Mr Taib said that the aftermath of the 2007 General Election was the most stressful time he has encountered. He said that the financial aspect of the job did not appeal to him but rather the ability to ensure the security of his family.
“I do not know of any job in this republic of ours whose positive outcome is the direct safety of my family, than the chair of the IEBC. Not even the president’s job has that direct effect,” Mr Taib said.
A letter presented before the selection panel by Mohammed Baishe, however, describes Mr Taib as unsuitable for the job, as he “abandoned” Mr Baishe following court proceedings in 1991.
Mr Baishe claimed that after going to court and winning the case, Mr Taib failed to follow up with the defendant in the case. Mr Taib, however, said that Mr Baishe lives in Lamu, which makes it difficult for him to get any correspondence from him about the progress of the case. He, however, assured the panel that the matter would be resolved by early 2017 and the amount of Sh1 million owed to Mr Baishe would be awarded.
Former Law Society of Kenya representative to the Judicial Service Commission panel Florence Mwangangi was the second candidate to be interviewed. She said that if appointed, she would use technology to aid in the registration of Kenyans living in the diaspora in order for them to take part in the electoral processes.

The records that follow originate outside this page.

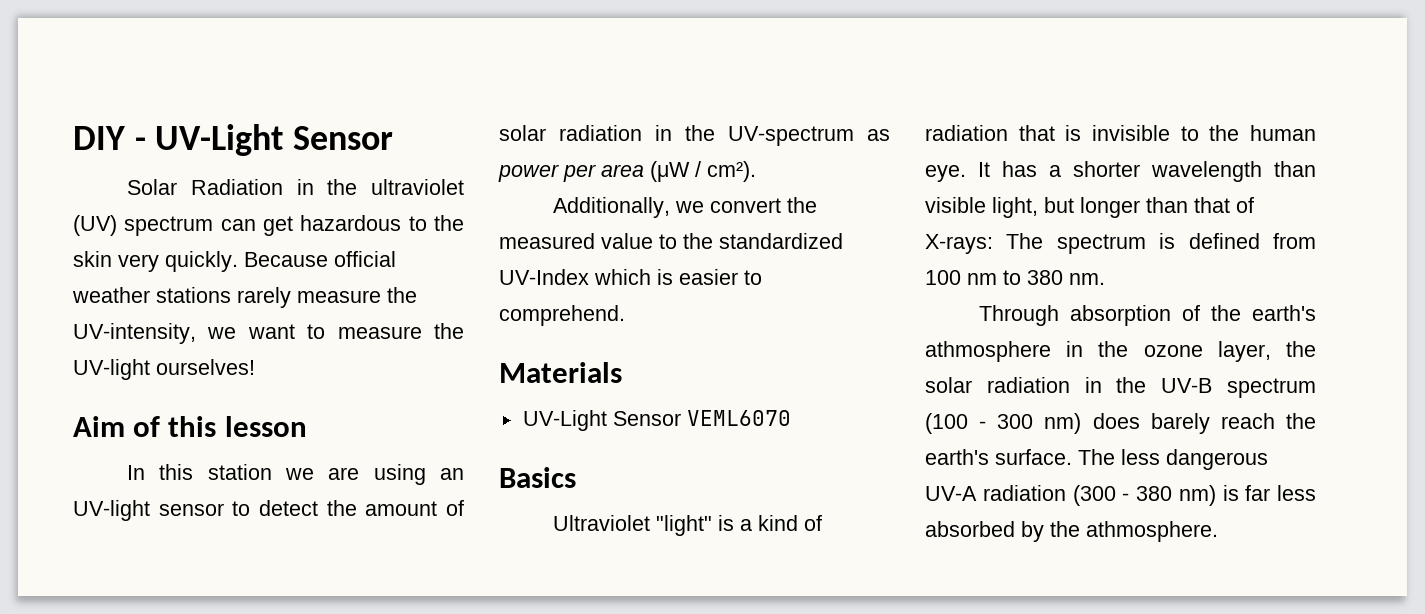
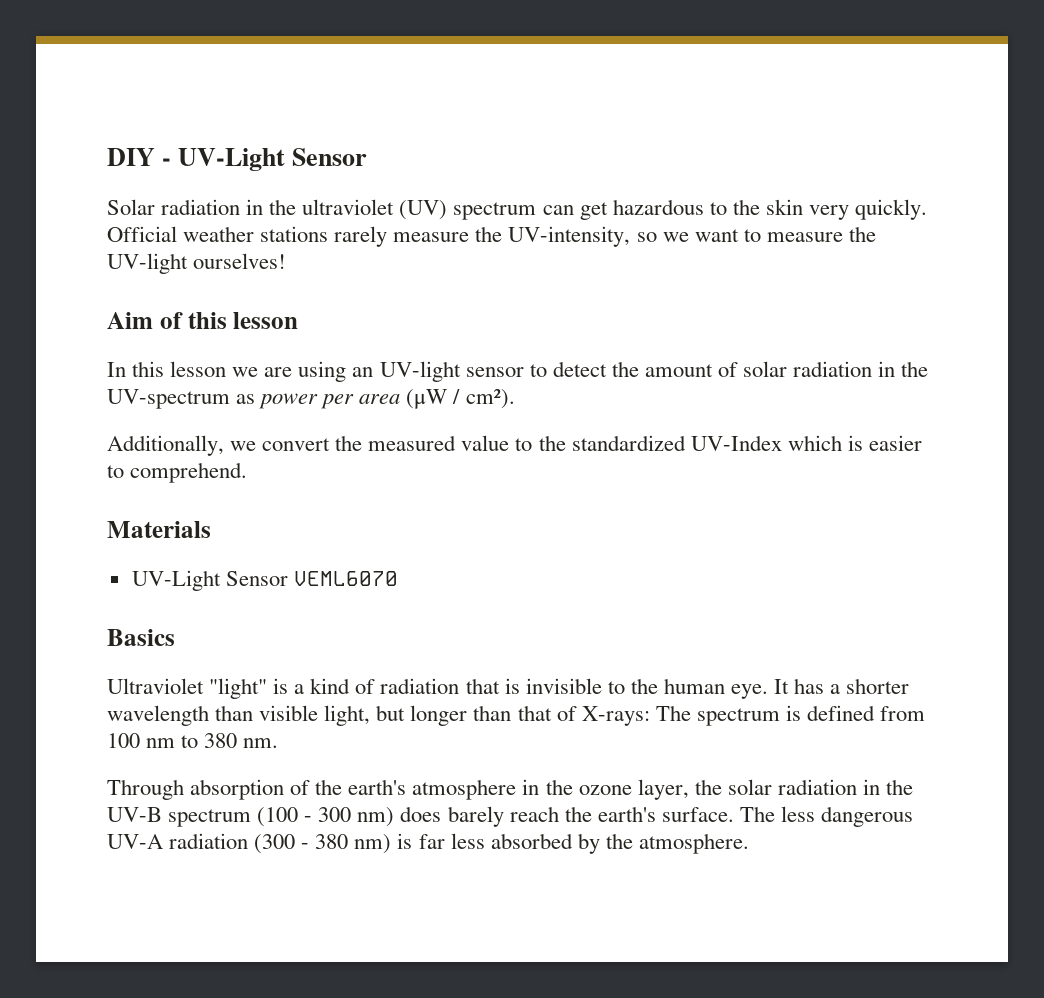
[190,179,283,195] Radiation -> [161,199,241,215] radiation
[244,251,396,267] Because official -> [107,226,177,242] Official
(196, 333) none -> [636,232,657,242] so
[207,464,272,480] station -> [170,361,227,377] lesson
[925,341,1051,362] athmosphere -> [412,779,517,800] atmosphere
[1086,521,1218,542] athmosphere. -> [638,833,749,854] atmosphere.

Ms Mwangangi said that transparency is the key to ensuring that even if parallel tallying processes are put up, the public will be informed by the accurate information given by the IEBC. She commended the system used in the recent Ghanaian elections that involved stakeholders in the electoral process.
A letter to the selection panel, however, said that her finances in the year 2013 were irregular and that she does not qualify to be the commission’s chair.
Ms Mwangangi responded that her conscience was clear and that she has never been paid for services that she has not rendered.
The third candidate, Mr Wanyonyi Chebukati, the managing partner of Cootow and Associates has been practicing law for the past 30 years. He said his wish is to ensure that the voting systems run seamlessly through use of technology.
“If proper tests are carried out successfully, the election system can be put in place. We should not fear using technology,” Mr Chebukati said.